第1書 第4章 人間の創造と堕落  

第六日目に、神はアダムを創造されました。年齢は三十三歳で、キリストの享年と同じです。アダムの体はキリストそっくりでした。アダムの霊魂もキリストと似ていました。アダムからエワが創られました。エワは容姿において聖なる乙女に似ていました。神はこの二人にたくさんの祝福を与えました。サタンは人祖の創造をずっと待っていました。サタンは人祖がどのようにして創造されたかは何も知らされませんでしたが、創造された人祖が他のいかなる被造物よりもはるかに優れているのを目のあたりにしました。アダムとエワの霊魂と身体の美しさ、主がかけた愛情、永遠の生命の希望を見て、サタンは怒り狂いました。嫉妬もすさまじく、二人を殺そうとしたのですが、神の力に守られている二人に手を出せないため、二人からいと高き方の恩寵を失わせようと陰謀をめぐらしました。ルシフェルが誤解していたことを説明しましょう。アダムとエワをキリストと聖母マリアであろうと疑いました。アダムとエワの創造に無知であったように、受肉の神秘と時期については何も知らなかったのです。キリストと聖母マリアに対する怒りは激しく、御二人に占領されるであろうことは知っていても、納得できませんでした。天の元后は神ではなく単なる被造物でしかないのに、自分を征服するであろうことに我慢できなくなり、御二人を罠にかけ、神の御計画をぶち壊すことに全力をかけました。サタンは、まずエワに近づきました。女性は男よりもろく、弱く、男であるキリストでないことをよく知っていたからです。女については自分の頭を踏み砕くという神からの予告があったので、女エワにたいしては、男アダムにたいするよりももっと怒り狂っていました。サタンはエワにあらわれる前に、エワの心のなかに様々な混乱した思いや空想をおこさせ、興奮や執念で自己コントロールを失わせました。そして蛇の姿であらわれたのです(創世二・一)。
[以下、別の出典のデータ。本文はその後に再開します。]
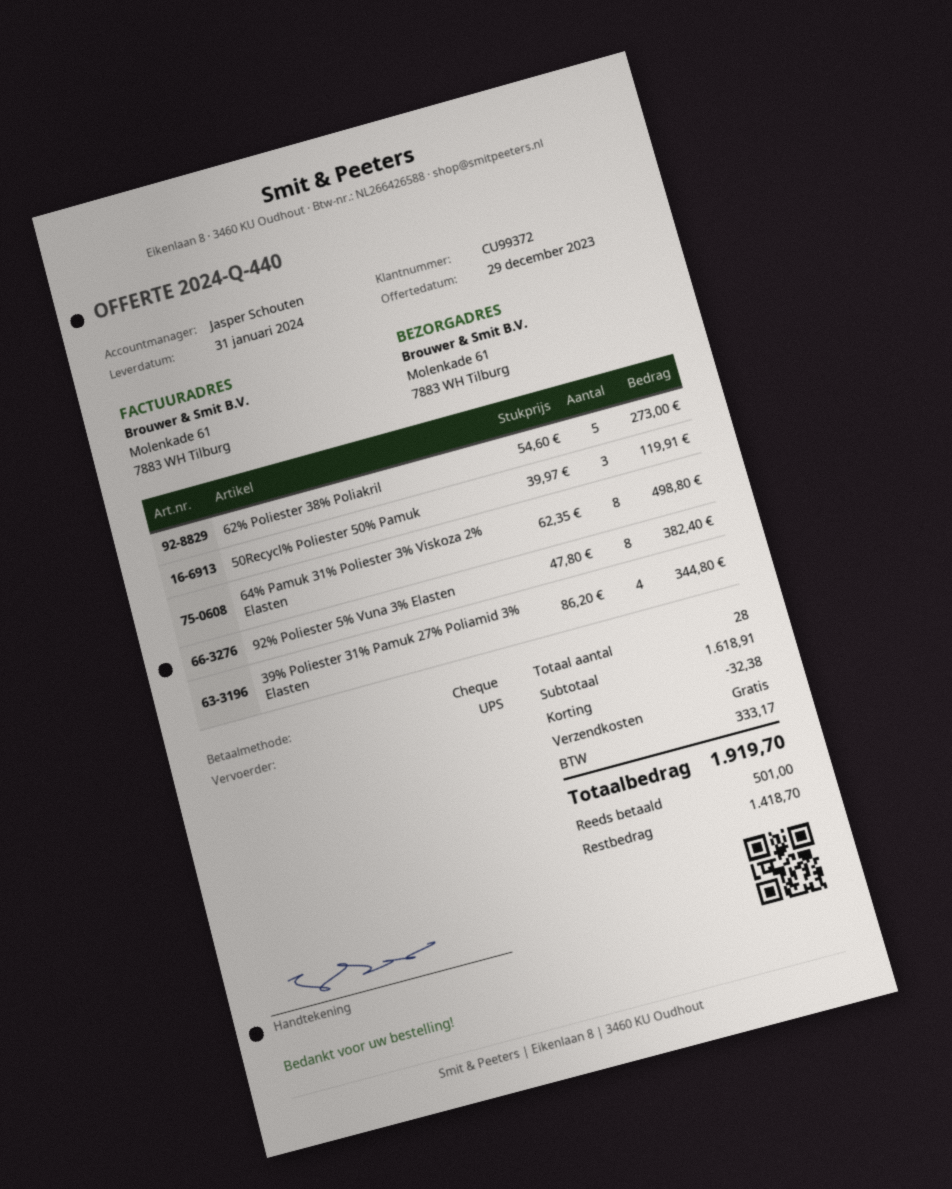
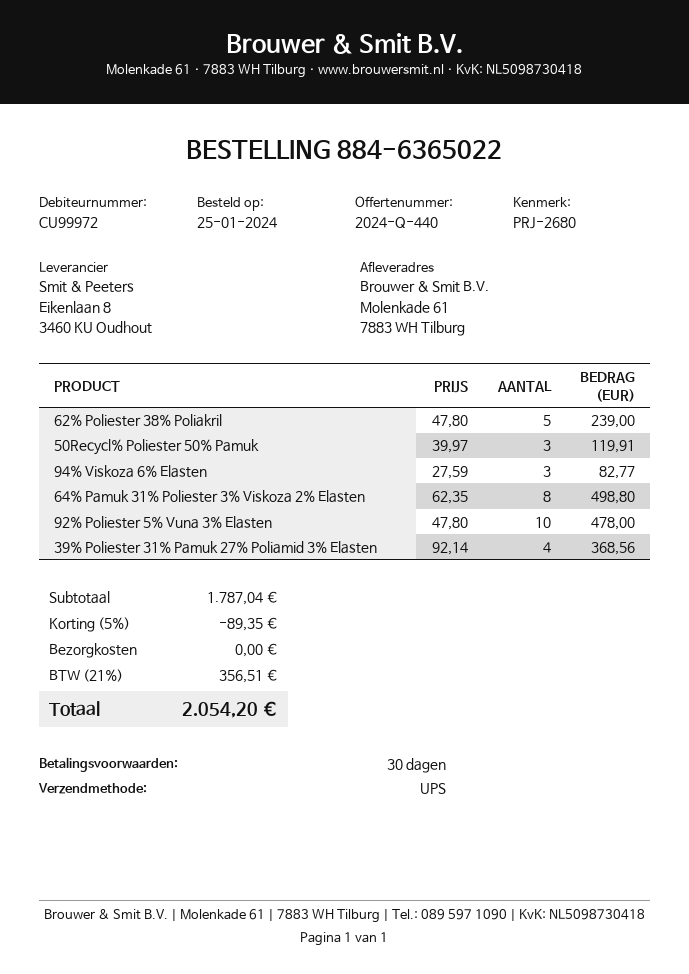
customer number: CU99372 -> CU99972
62% Poliester 38% Poliakril: 5 x 54.60 = 273.00 -> 5 x 47.80 = 239.00
92% Poliester 5% Vuna 3% Elasten: 8 x 47.80 = 382.40 -> 10 x 47.80 = 478.00
39% Poliester 31% Pamuk 27% Poliamid 3% Elasten: 4 x 86.20 = 344.80 -> 4 x 92.14 = 368.56
94% Viskoza 6% Elasten: none -> 3 x 27.59 = 82.77
subtotal: 1618.91 -> 1787.04
discount: 32.38 -> 89.35
tax: 333.17 -> 356.51
total: 1919.70 -> 2054.20

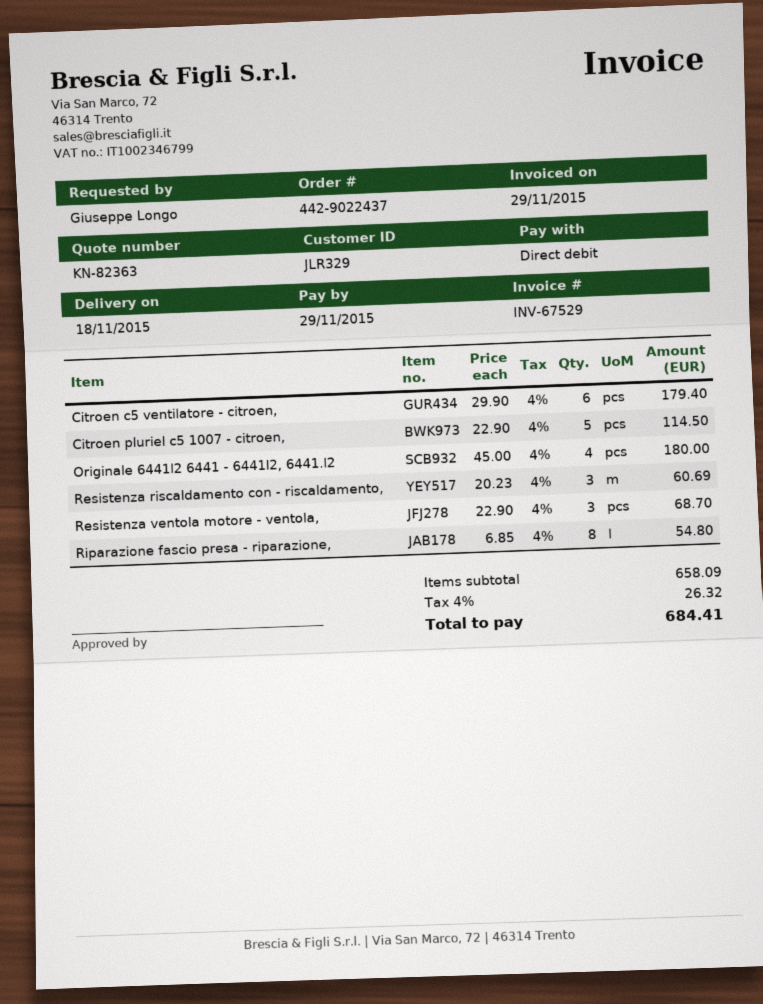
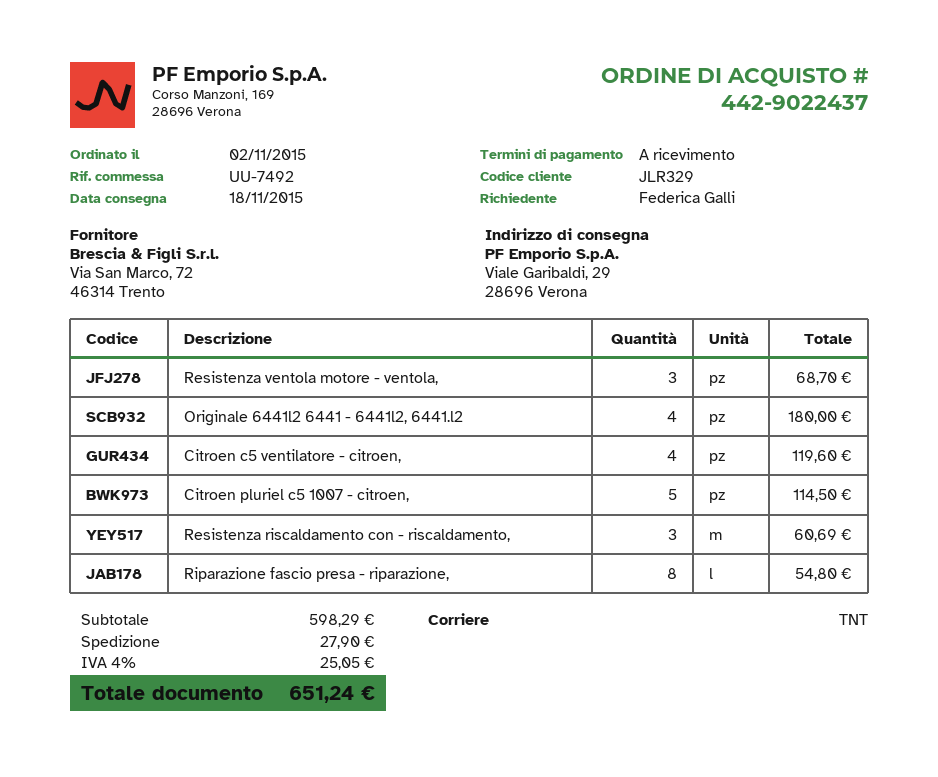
ordered by: Giuseppe Longo -> Federica Galli
Citroen c5 ventilatore - citroen,: 6 for 179.40 -> 4 for 119.60
subtotal: 658.09 -> 598.29
shipping: none -> 27.90
tax: 4% = 26.32 -> 4% = 25.05
total: 684.41 -> 651.24

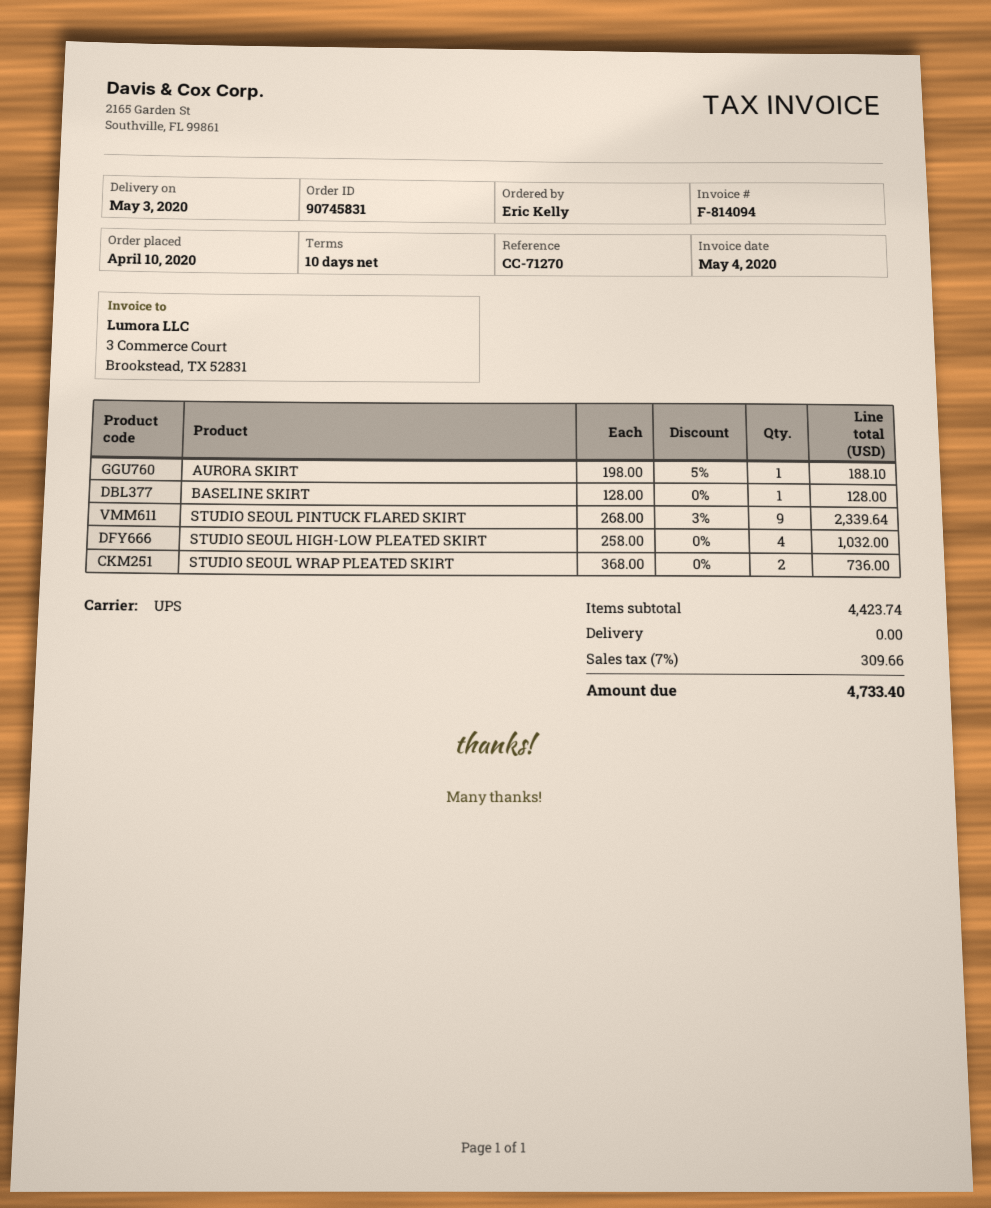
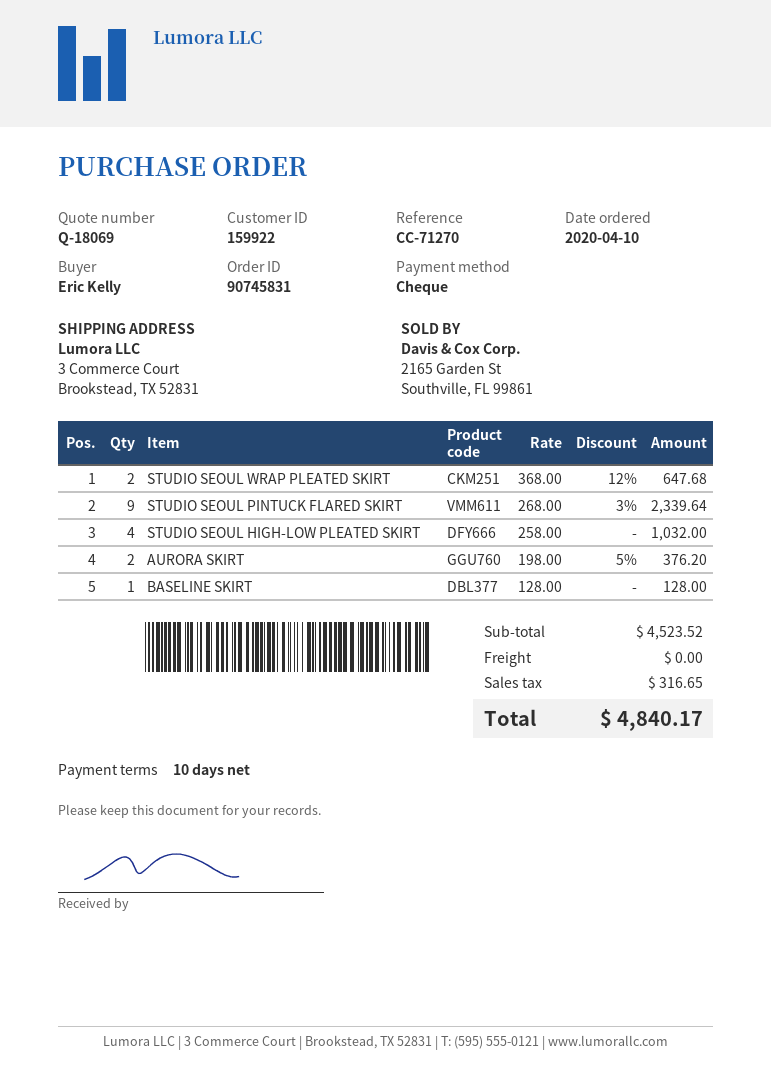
AURORA SKIRT: 1 x 198.00 - 5% = 188.10 -> 2 x 198.00 - 5% = 376.20
STUDIO SEOUL WRAP PLEATED SKIRT: 2 x 368.00 = 736.00 -> 2 x 368.00 - 12% = 647.68
subtotal: 4423.74 -> 4523.52
tax: 309.66 -> 316.65
total: 4733.40 -> 4840.17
エワは禁じられた会話に引き込まれ、蛇に受け答えしている間に、蛇の言うことがもっともだと思いました。そして神の掟を破り、夫にも神の命令を背かせました。こうして人祖たちは滅亡に向かい、人類全体も同様に幸福な立場を失いました。人祖たちが罪を犯し、醜い姿となった時、サタンは小躍りして喜びましたが、神は人祖たちに慈愛を示し、罪を許し、罰の償いを与えたのを見て驚きました。人祖たちは悲しみ、痛悔したので、罪が赦され、恩寵が戻ってきました。「女は汝の頭を踏み砕かん」(創世三・十五)という神の御言葉を繰り返し聞かされて、サタンはもっと悩むことになりました。楽園追放後、エワの子孫は増え、善人と悪人は両方とも増加し、キリストに従うか、サタンに従うかに分かれました。善人はキリストを指導者として仰ぎ、忠実、謙遜、愛徳、その他の諸徳をもって仕え、救世主の功徳により、神の恩寵を受け、助けられ、美しくなりました。それに反し、悪人は偽の指導者から何の恩寵も受けず、混乱と永遠の苦しみしか期待できず、誇り、間違った思い込み、淫らなことや不正を心のなかに抱きしめて、嘘つきの父のあとをついて行きました。このような悪人の最初は不正なカインで、エワから生まれることを神は許しました。他の子ども、アベルは我らの主キリストに似たものとして最初の義人になりました。他の全ての義人たちはアベルに従い、正義のために苦しみをうけました(マタイ十・二十二)。悪人の勝利と義人の苦悩、つまり、神に見捨てられたものたちの国バビロンと神を畏敬するものたちのエルサレムは現在も続いています。神は、人祖アダムが御独り子の到来を準備するように望まれ、人類の繁栄を許し、人々が人類の首長であり王である御独り子にいつも従うように計画しました。そのため、選ばれた高貴な民がみ言葉の祖先となりました。その系譜は福音史家が書き記した通りです。神の民にむけた愛はずば抜けています。信仰の玄義や聖なる秘跡は聖なる教会に委託されました。イスラエルを見守る神は片時も眠りません(詩編二十一・四)神は立派な預言者や王を育て上げ、預言を送りました。いろいろな啓示により、神の不変の真理を選ばれた民に教えました。聖なる書物に記された広大な神秘は、受肉されたみ言葉により完成されます。キリストにより教えられた信仰の確かな道や霊魂の糧は、預言者たちや選らばれた民が長く待ち望んでいたものです。